- **What to produce**
Nothing but the lines from the one containing "answer #6 now?" to the end of the records below should be output, each exactly as written.

Collection entries
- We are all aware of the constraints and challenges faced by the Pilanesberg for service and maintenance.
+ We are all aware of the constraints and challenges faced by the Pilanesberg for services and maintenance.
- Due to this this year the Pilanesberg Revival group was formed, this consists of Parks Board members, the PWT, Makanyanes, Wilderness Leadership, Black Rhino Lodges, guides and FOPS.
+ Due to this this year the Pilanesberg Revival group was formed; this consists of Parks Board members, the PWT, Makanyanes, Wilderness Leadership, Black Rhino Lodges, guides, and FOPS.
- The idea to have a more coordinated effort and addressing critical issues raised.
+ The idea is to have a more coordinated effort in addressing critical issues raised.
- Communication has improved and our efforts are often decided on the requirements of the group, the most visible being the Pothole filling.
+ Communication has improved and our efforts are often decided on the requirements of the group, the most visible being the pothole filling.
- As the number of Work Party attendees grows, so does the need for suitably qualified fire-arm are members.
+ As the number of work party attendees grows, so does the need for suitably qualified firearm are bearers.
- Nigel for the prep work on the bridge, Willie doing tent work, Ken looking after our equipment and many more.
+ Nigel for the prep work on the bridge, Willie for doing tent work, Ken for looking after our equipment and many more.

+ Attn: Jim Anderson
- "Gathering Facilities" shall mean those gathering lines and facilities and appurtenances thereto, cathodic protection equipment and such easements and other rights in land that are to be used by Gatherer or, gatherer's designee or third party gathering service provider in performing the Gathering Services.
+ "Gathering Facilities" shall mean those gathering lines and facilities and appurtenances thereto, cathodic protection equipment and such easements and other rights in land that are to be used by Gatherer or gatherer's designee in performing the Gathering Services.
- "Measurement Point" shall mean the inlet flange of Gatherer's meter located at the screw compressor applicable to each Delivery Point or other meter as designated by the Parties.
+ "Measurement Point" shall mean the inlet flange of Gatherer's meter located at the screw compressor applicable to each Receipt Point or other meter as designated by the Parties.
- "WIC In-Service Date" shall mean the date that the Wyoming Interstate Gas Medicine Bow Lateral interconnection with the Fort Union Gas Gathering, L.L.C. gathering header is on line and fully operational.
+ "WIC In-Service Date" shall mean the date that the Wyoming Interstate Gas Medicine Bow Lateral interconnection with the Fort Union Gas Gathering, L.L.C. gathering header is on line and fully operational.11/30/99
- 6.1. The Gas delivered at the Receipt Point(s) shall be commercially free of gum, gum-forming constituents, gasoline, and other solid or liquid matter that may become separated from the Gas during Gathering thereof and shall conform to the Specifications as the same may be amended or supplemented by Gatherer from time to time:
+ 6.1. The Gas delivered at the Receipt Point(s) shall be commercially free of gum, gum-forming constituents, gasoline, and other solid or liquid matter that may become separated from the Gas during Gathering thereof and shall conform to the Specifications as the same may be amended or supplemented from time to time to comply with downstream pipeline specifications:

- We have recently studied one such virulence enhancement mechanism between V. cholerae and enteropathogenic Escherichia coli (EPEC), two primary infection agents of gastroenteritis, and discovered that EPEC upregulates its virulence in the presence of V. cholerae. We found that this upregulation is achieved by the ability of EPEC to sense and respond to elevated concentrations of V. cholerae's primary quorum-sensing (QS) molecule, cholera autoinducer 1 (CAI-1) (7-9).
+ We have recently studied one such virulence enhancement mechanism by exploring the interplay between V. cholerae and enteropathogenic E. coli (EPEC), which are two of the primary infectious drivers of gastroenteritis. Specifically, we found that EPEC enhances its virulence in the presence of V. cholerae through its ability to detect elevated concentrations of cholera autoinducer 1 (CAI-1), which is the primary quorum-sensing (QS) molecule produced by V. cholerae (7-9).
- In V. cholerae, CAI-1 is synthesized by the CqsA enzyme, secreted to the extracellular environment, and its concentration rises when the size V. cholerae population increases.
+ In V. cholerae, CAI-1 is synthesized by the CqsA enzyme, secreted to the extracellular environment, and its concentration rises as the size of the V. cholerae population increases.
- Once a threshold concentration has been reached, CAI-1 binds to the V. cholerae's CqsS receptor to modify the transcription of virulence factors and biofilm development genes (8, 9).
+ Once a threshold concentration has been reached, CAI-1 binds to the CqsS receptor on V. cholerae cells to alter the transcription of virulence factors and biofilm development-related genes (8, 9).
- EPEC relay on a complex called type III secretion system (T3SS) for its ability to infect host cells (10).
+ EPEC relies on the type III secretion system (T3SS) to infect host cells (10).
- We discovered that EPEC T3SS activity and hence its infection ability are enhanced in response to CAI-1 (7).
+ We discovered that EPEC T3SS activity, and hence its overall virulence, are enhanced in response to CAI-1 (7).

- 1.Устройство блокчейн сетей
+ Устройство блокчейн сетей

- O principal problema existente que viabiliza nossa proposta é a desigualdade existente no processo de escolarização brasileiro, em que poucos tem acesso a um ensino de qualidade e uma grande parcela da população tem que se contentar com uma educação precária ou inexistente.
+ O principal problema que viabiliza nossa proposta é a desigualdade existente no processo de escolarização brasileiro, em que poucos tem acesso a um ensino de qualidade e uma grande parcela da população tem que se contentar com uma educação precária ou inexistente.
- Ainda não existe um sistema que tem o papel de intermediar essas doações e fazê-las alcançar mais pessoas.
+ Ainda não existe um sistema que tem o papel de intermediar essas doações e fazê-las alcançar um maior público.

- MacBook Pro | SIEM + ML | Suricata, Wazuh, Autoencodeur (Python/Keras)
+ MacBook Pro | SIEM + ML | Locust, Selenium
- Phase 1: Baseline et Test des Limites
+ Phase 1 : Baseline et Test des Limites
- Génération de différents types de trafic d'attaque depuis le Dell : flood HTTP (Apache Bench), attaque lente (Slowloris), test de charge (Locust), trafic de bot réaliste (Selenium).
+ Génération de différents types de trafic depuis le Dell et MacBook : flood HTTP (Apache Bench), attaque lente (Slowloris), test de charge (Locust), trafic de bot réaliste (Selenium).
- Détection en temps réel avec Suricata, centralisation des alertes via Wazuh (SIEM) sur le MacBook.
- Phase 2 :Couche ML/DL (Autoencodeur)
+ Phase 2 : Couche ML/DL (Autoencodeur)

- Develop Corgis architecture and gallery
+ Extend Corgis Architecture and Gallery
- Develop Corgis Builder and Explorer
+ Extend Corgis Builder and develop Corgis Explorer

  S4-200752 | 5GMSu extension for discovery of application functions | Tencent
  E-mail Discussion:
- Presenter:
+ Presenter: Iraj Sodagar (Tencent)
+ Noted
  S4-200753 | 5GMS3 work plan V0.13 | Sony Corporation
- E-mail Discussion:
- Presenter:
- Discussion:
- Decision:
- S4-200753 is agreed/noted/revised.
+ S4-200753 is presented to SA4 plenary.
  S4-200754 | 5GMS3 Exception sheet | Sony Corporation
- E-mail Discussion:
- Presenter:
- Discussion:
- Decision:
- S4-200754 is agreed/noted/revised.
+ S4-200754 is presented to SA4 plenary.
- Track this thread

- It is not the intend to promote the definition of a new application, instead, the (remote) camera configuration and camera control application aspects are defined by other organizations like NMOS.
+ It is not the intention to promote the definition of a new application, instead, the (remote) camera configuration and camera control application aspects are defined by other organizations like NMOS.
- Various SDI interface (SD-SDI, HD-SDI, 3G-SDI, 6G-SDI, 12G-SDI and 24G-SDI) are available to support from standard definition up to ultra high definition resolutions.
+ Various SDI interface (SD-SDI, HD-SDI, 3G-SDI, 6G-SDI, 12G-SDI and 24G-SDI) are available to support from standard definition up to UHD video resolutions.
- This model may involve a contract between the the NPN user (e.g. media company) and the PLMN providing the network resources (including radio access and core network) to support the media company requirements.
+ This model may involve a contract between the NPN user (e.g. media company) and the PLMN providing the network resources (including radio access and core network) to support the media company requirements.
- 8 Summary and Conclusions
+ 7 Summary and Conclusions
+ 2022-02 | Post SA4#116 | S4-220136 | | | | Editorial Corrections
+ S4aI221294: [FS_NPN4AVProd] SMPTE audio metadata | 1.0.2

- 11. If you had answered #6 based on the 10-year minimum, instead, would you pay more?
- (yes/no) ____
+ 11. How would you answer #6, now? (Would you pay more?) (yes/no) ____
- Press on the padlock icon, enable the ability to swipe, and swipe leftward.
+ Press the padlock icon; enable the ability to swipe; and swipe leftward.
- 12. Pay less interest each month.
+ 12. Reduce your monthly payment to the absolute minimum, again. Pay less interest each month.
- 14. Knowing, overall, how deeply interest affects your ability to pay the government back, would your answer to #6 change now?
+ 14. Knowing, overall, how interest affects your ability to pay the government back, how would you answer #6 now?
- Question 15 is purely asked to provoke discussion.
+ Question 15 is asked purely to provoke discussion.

- **Result below**
+ 14. Knowing, overall, how interest affects your ability to pay the government back, how would you answer #6 now?
- Question 15 is purely asked to provoke discussion.
+ Question 15 is asked purely to provoke discussion.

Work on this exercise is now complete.